Scratch programming has risen in prominence, not only as a potential language for K-12 computer science, but also in introductory college courses. Unfortunately, grading Scratch programs is time-consuming, requiring manual execution of each program. Automation of this process is greatly complicated by the very reason Scratch is an attractive introductory language--the projects are multimedia in nature, requiring eyes and ears to fully appreciate. We propose Hairball, an automated system that can be used both by a student to point out potential errors or unsafe practices, and by a grader to assist in inspecting the implementation of Scratch programs. Because automatic analysis will not be able to determine the sensory effect, Hairball focuses instead on the implementation, including safe/robust programming practices, providing a "lint-like" tool for Scratch.
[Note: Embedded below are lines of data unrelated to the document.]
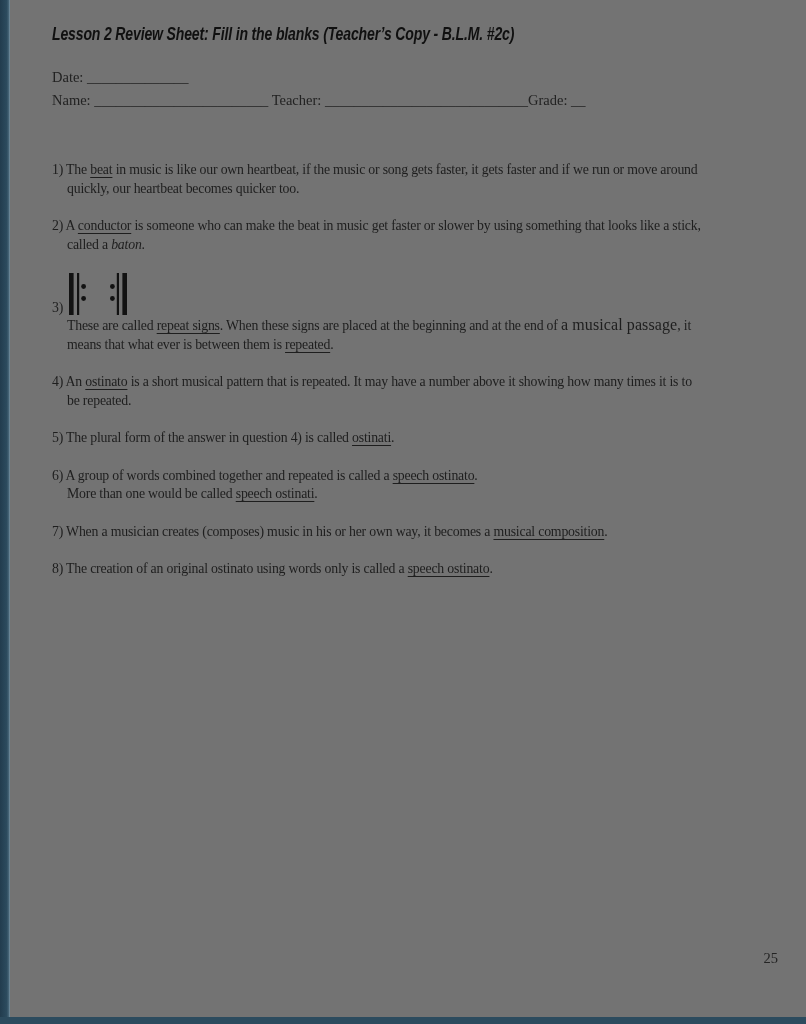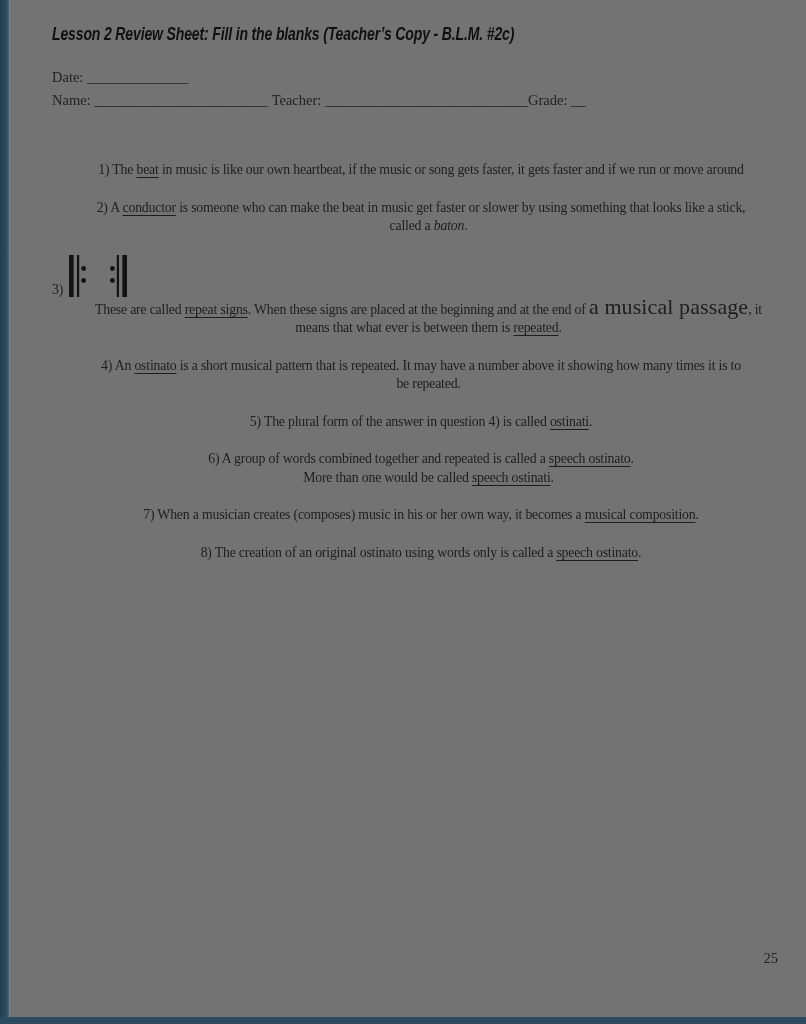--- a/index.html
+++ b/index.html
@@ -31,7 +31,7 @@
   }
   .fields { margin-top:21px; font-size:14.5px; line-height:23px; color:#222; }
   .fields span { white-space:pre; }
-  .questions { margin-top:49px; font-size:13.8px; line-height:18.5px; letter-spacing:-0.2px;text-align:center; }
+  .questions { margin-top:49px; font-size:13.8px; line-height:18.5px; letter-spacing:-0.2px; }
   .question { margin-bottom:19px; }
   .q-text { margin:0; padding-left:15px; text-indent:-15px; white-space:nowrap; }
   .q-text.indented { text-indent:0; }

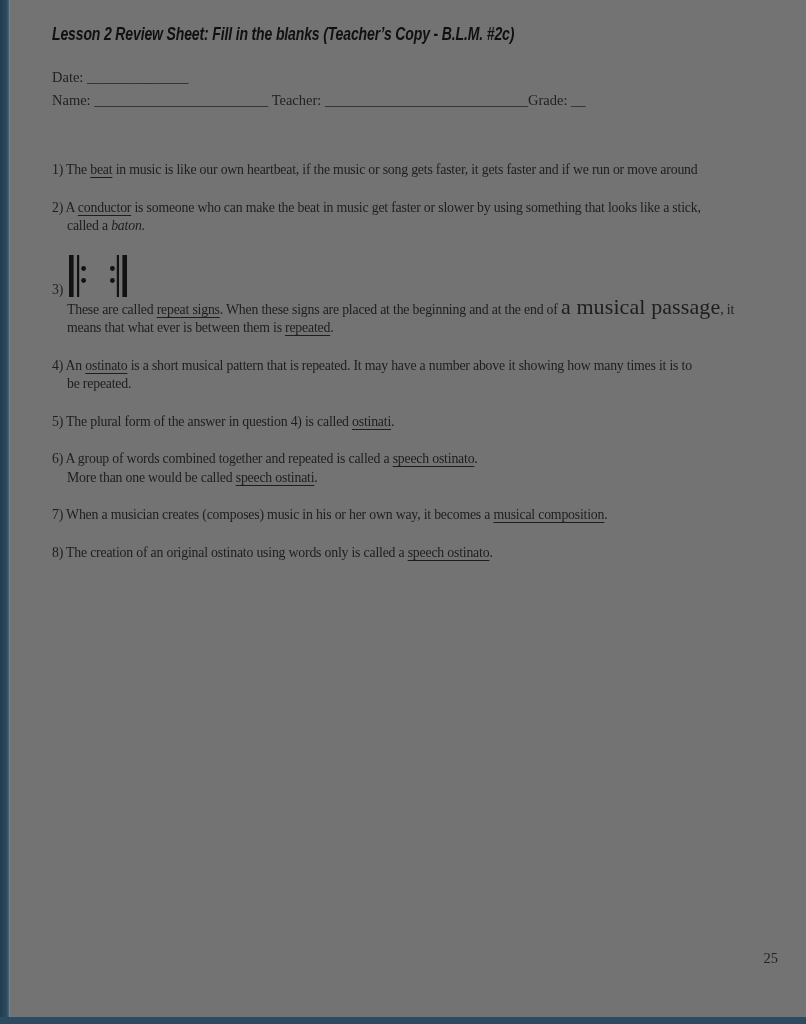--- a/index.html
+++ b/index.html
@@ -65,7 +65,7 @@
     <div class="questions" id="questions">
   <div class="question">
 
-    <p class="q-text"><span class="q-num-inline">1) </span><span class="seg-plain">The </span><span class="seg-answer">beat</span><span class="seg-plain"> in music is like our own heartbeat, if the music or song gets faster, it gets faster and if we run or move around</span><br></p>
+    <p class="q-text"><span class="q-num-inline">1) </span><span class="seg-plain">The </span><span class="seg-answer">beat</span><span class="seg-plain"> in music is like our own heartbeat, if the music or song gets faster, it gets faster and if we run or move around</span><br><span class="seg-plain">quickly, our heartbeat becomes quicker too.</span></p>
   </div>
 
   <div class="question">

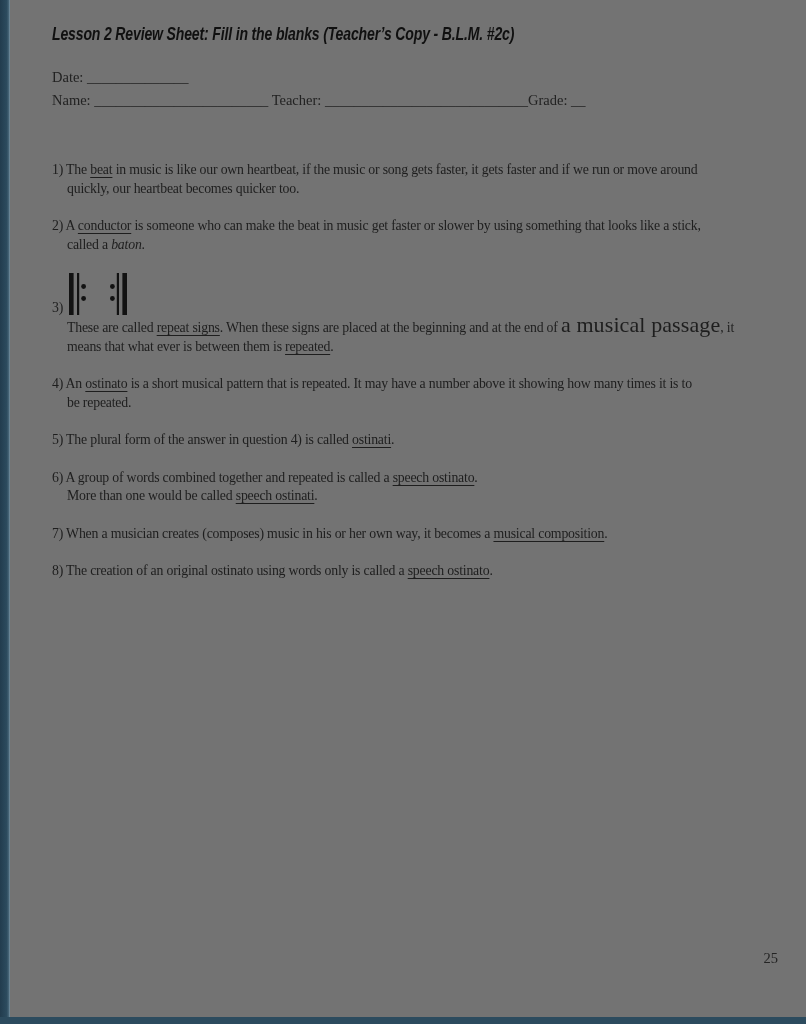--- a/index.html
+++ b/index.html
@@ -38,7 +38,7 @@
   .seg-plain {}
   .seg-answer { text-decoration:underline; text-underline-offset:2.5px; text-decoration-thickness:1px; }
   .seg-italic { font-style:italic; }
-  .seg-large { font-size:22px; letter-spacing:0.1px; }
+  .seg-large { font-size:16px; letter-spacing:0.1px; }
   .repeat-signs-row { display:flex; align-items:flex-end; gap:6px; height:42px; margin-bottom:1px; }
   .q-num-sign { line-height:15px; }
   .repeat-svg { display:block; fill:#121212; }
In this case study, we have created an initial set of Hairball plugins that detect and label instances of initialization of Scratch state, synchronization between say and sound blocks, synchronization between broadcast and receive blocks, and use of timing and loops for complex animation. Our evaluation shows that Hairball is very useful in conjunction with manual analysis. Overall, Hairball was actually slightly more accurate than manual analysis at labeling these instances. Specifically for broadcast/receive, Hairball's analysis correctly classified 99% of the 432 instances, manual analysis only 81%. Overall, if Hairball was only used to identify correctly implemented instances, with manual analysis for the remainder, it would remove 76% of the instances for the manual analysis and assist in the rest, with a false positive rate of less than 0.5%.